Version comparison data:

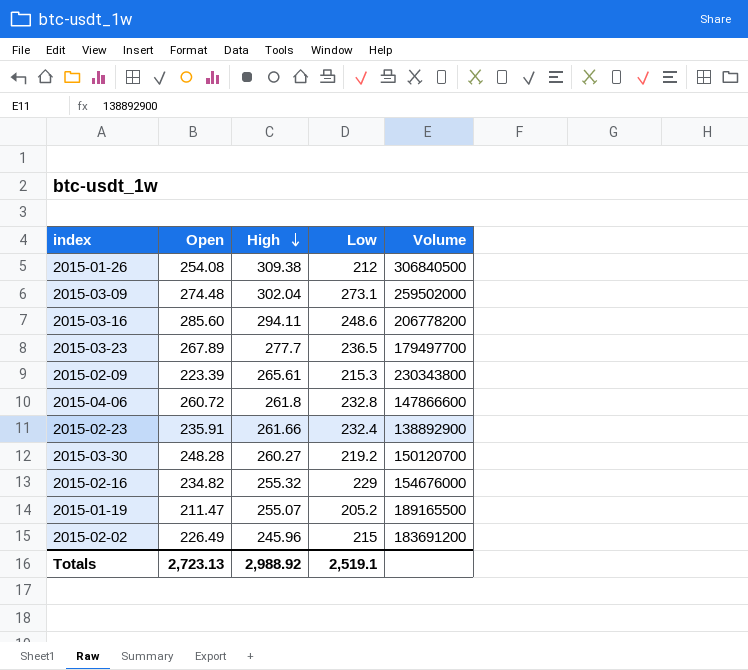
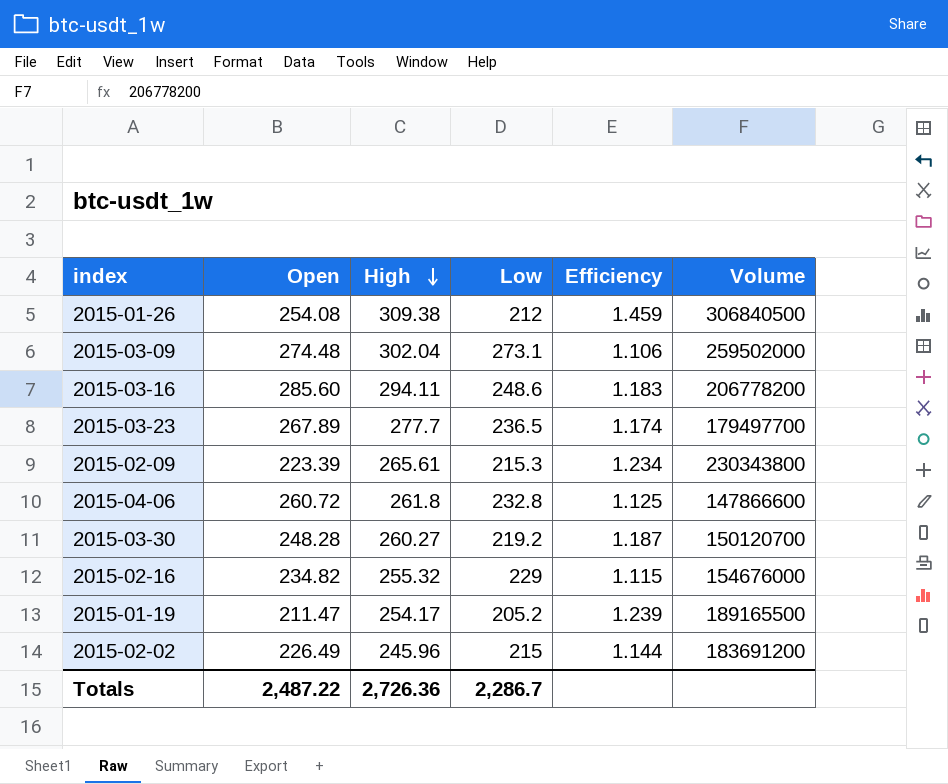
column Efficiency | formula: none -> [High] / [Low]
row 2015-02-23: 235.91 | 261.66 | 232.4 | 138892900 -> none
2015-01-19 | High: 255.07 -> 254.17
Totals | Open: 2,723.13 -> 2,487.22
Totals | High: 2,988.92 -> 2,726.36
Totals | Low: 2,519.1 -> 2,286.7

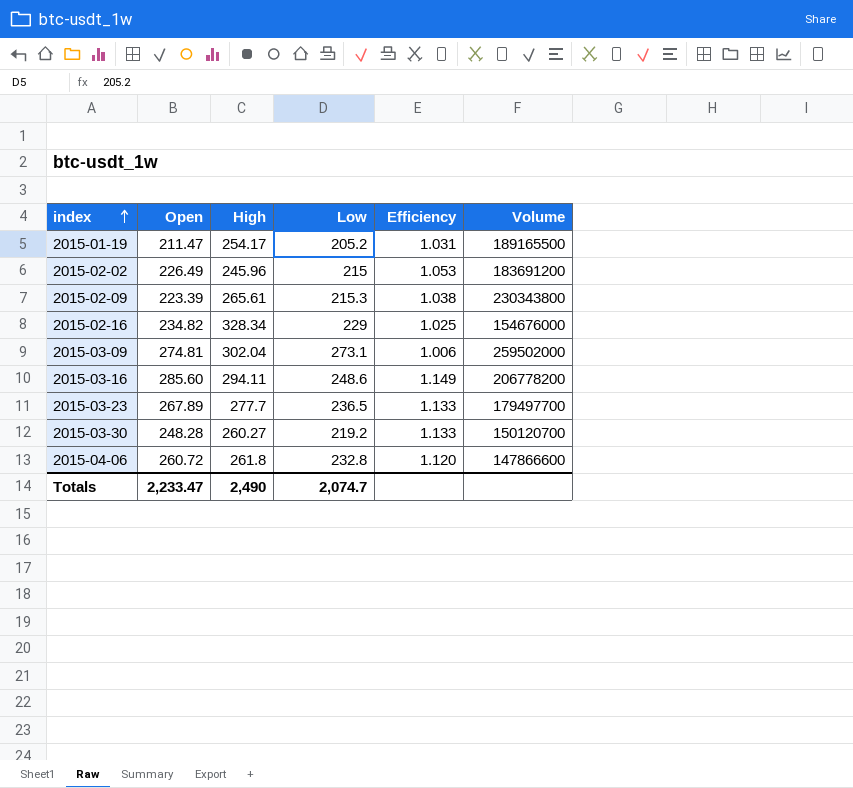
row order: High descending -> index ascending
column Efficiency | formula: [High] / [Low] -> [Open] / [Low]
row 2015-01-26: 254.08 | 309.38 | 212 | 1.459 | 306840500 -> none
2015-02-16 | High: 255.32 -> 328.34
2015-03-09 | Open: 274.48 -> 274.81
Totals | Open: 2,487.22 -> 2,233.47
Totals | High: 2,726.36 -> 2,490
Totals | Low: 2,286.7 -> 2,074.7

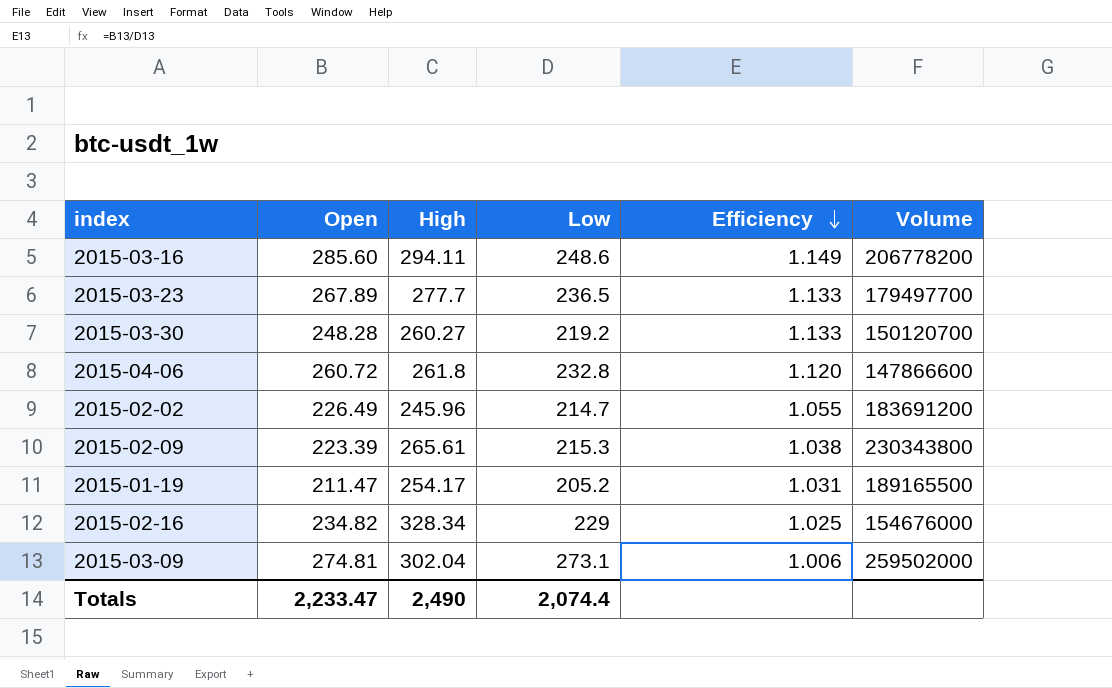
row order: index ascending -> Efficiency descending
2015-02-02 | Low: 215 -> 214.7
2015-02-02 | Efficiency: 1.053 -> 1.055
Totals | Low: 2,074.7 -> 2,074.4

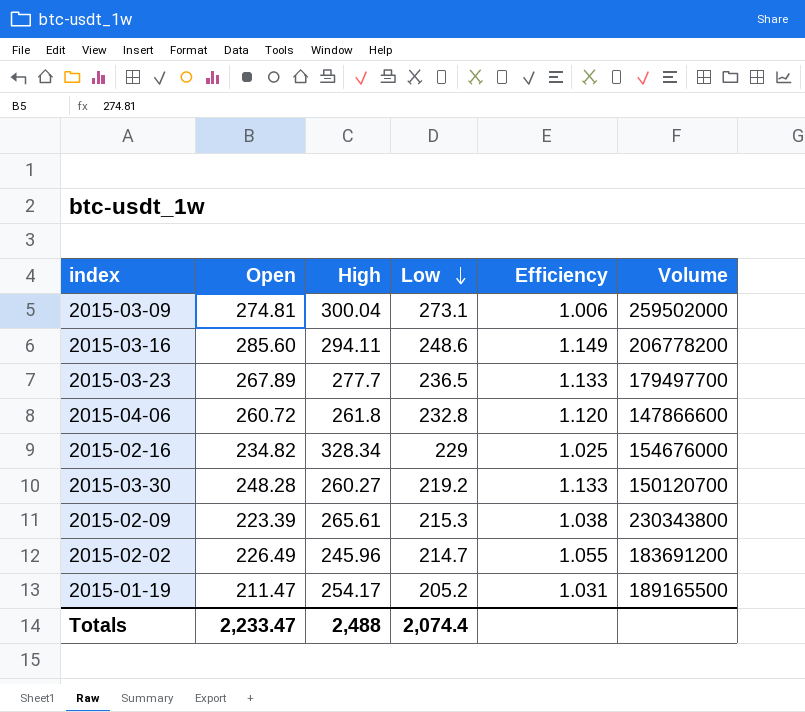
row order: Efficiency descending -> Low descending
2015-03-09 | High: 302.04 -> 300.04
Totals | High: 2,490 -> 2,488

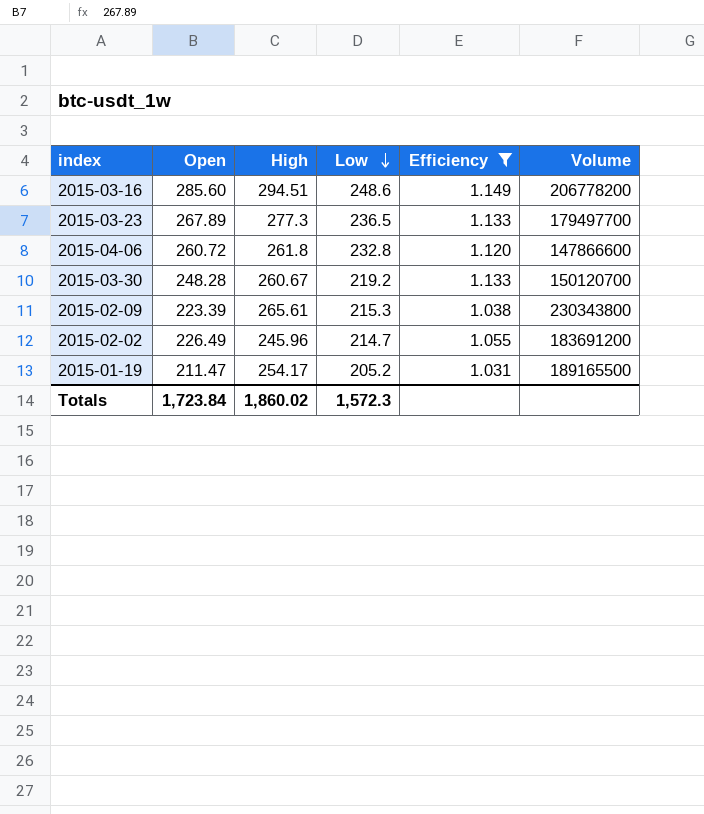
filter: none -> Efficiency >= 1.031
2015-03-16 | High: 294.11 -> 294.51
2015-03-23 | High: 277.7 -> 277.3
2015-03-30 | High: 260.27 -> 260.67
Totals | Open: 2,233.47 -> 1,723.84
Totals | High: 2,488 -> 1,860.02
Totals | Low: 2,074.4 -> 1,572.3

Work required: Reproduce all of the data exactly, omitting each picture it holds.

Finished exercise:
column Efficiency | formula: none -> [High] / [Low]
row 2015-02-23: 235.91 | 261.66 | 232.4 | 138892900 -> none
2015-01-19 | High: 255.07 -> 254.17
Totals | Open: 2,723.13 -> 2,487.22
Totals | High: 2,988.92 -> 2,726.36
Totals | Low: 2,519.1 -> 2,286.7

row order: High descending -> index ascending
column Efficiency | formula: [High] / [Low] -> [Open] / [Low]
row 2015-01-26: 254.08 | 309.38 | 212 | 1.459 | 306840500 -> none
2015-02-16 | High: 255.32 -> 328.34
2015-03-09 | Open: 274.48 -> 274.81
Totals | Open: 2,487.22 -> 2,233.47
Totals | High: 2,726.36 -> 2,490
Totals | Low: 2,286.7 -> 2,074.7

row order: index ascending -> Efficiency descending
2015-02-02 | Low: 215 -> 214.7
2015-02-02 | Efficiency: 1.053 -> 1.055
Totals | Low: 2,074.7 -> 2,074.4

row order: Efficiency descending -> Low descending
2015-03-09 | High: 302.04 -> 300.04
Totals | High: 2,490 -> 2,488

filter: none -> Efficiency >= 1.031
2015-03-16 | High: 294.11 -> 294.51
2015-03-23 | High: 277.7 -> 277.3
2015-03-30 | High: 260.27 -> 260.67
Totals | Open: 2,233.47 -> 1,723.84
Totals | High: 2,488 -> 1,860.02
Totals | Low: 2,074.4 -> 1,572.3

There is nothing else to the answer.